Antibodies and other binding agents directed towards CRSP proteins or nucleic acids may be used to purify the corresponding CRSP molecule. As described in the Examples below, antibody purification of CRSP components is both possible and practicable. Antibodies and other binding agents may also be used in a diagnostic fashion to determine whether CRSP components are present in a tissue sample or cell population using well-known techniques described herein. Specific medical conditions correlating with expression of the respective embodiments is described. The ability to attach a binding agent to a CRSP provides a means to diagnose disorders associated with CRSP misregulation. Antibodies and other CRSP binding agents may also be useful as histological markers. As described in the examples below, CRSP expression is limited to specific tissue types. By directing a probe, such as an antibody or nucleic acid to a CRSP it is possible to use the probe to distinguish tissue and cell types in situ or in vitro.

This invention also provides reagents with significant therapeutic value. The CRSPs (naturally occurring or recombinant), fragments thereof, and antibodies thereto, along with compounds identified as having binding affinity to a CRSP, are useful in the treatment of conditions associated with abnormal physiology or development, including abnormal proliferation, e.g., inflammatory conditions, cancerous conditions, or degenerative conditions. Abnormal proliferation, regeneration, degeneration, and atrophy may be modulated by appropriate therapeutic treatment using the compositions provided herein. For example, a disease or disorder associated with abnormal expression or abnormal signaling by a CRSP is a target for an agonist or antagonist of the protein.
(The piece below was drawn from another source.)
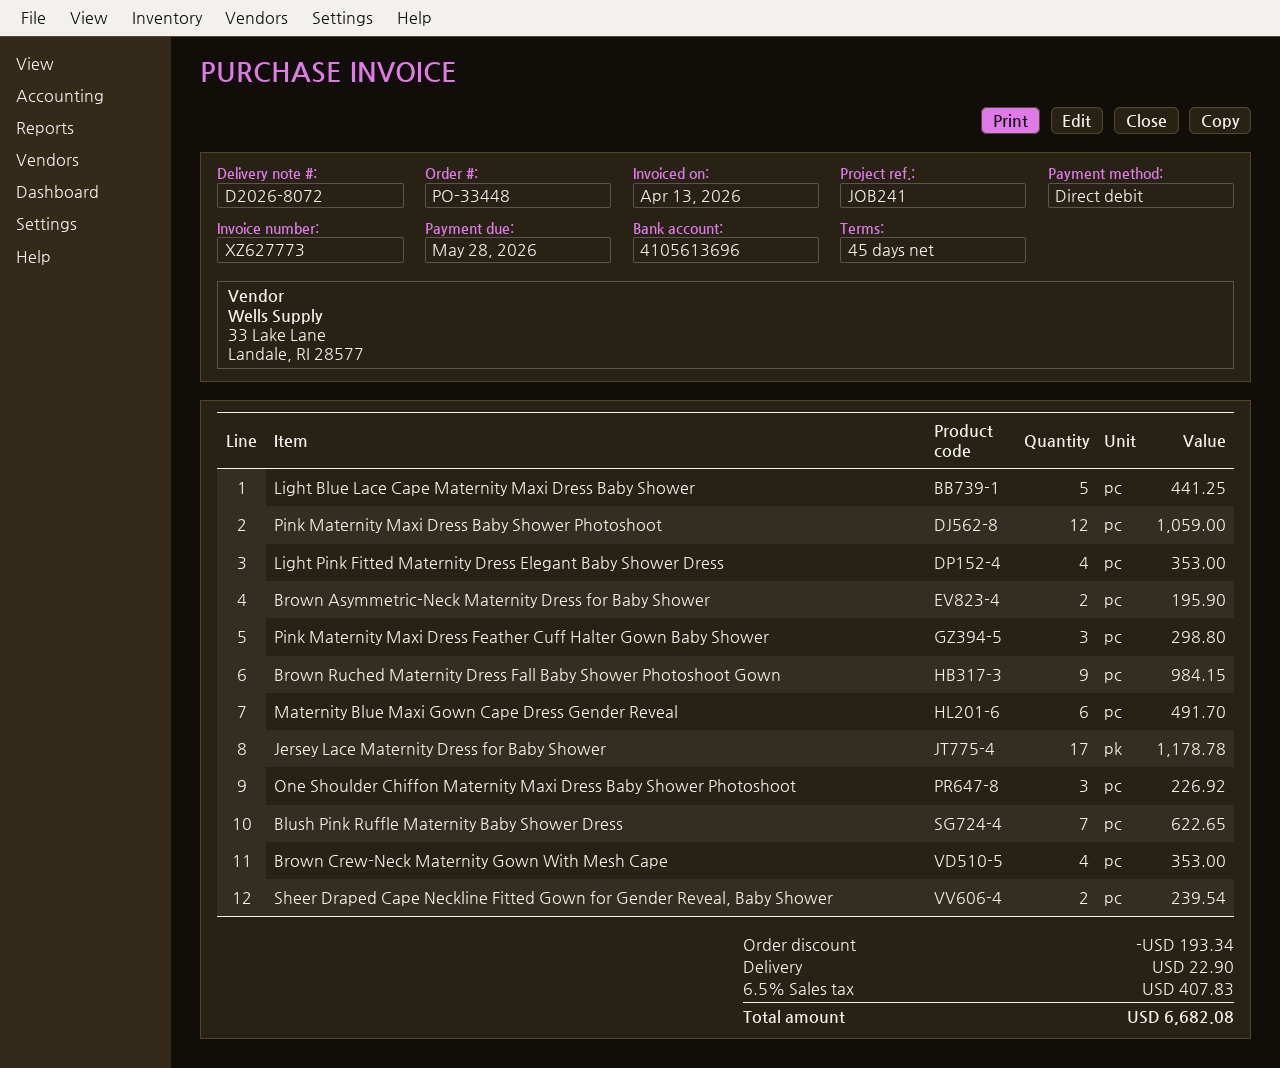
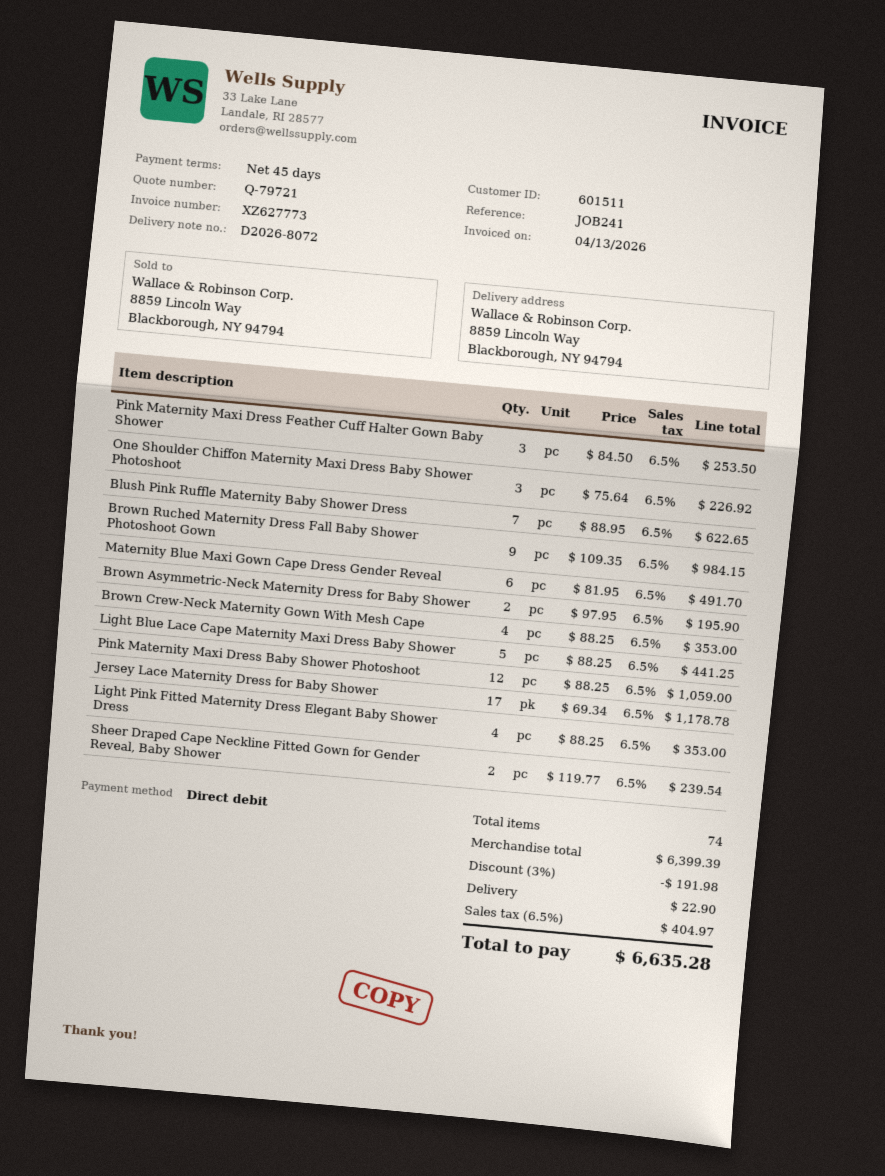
Pink Maternity Maxi Dress Feather Cuff Halter Gown Baby Shower: 3 for 298.80 -> 3 for 253.50
discount: 193.34 -> 191.98
tax: 6.5% = 407.83 -> 6.5% = 404.97
total: 6682.08 -> 6635.28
The proteins likely play a role in regulation or development of various cells, e.g., lymphoid cells, which affect immunological responses.

Other abnormal developmental conditions are known in cell types shown to possess CRSP mRNA by northern blot analysis. See Berkow (ed.) The Merck Manual of Diagnosis and Therapy, Merck & Co., Rahway, N.J.; and Thorn, et al. Harrison's Principles of Internal Medicine, McGraw-Hill, NY. Developmental or functional abnormalities, e.g., of the immune system, cause significant medical abnormalities and conditions which may be susceptible to prevention or treatment using compositions provided herein. The role of epithelial cells in such conditions may be important.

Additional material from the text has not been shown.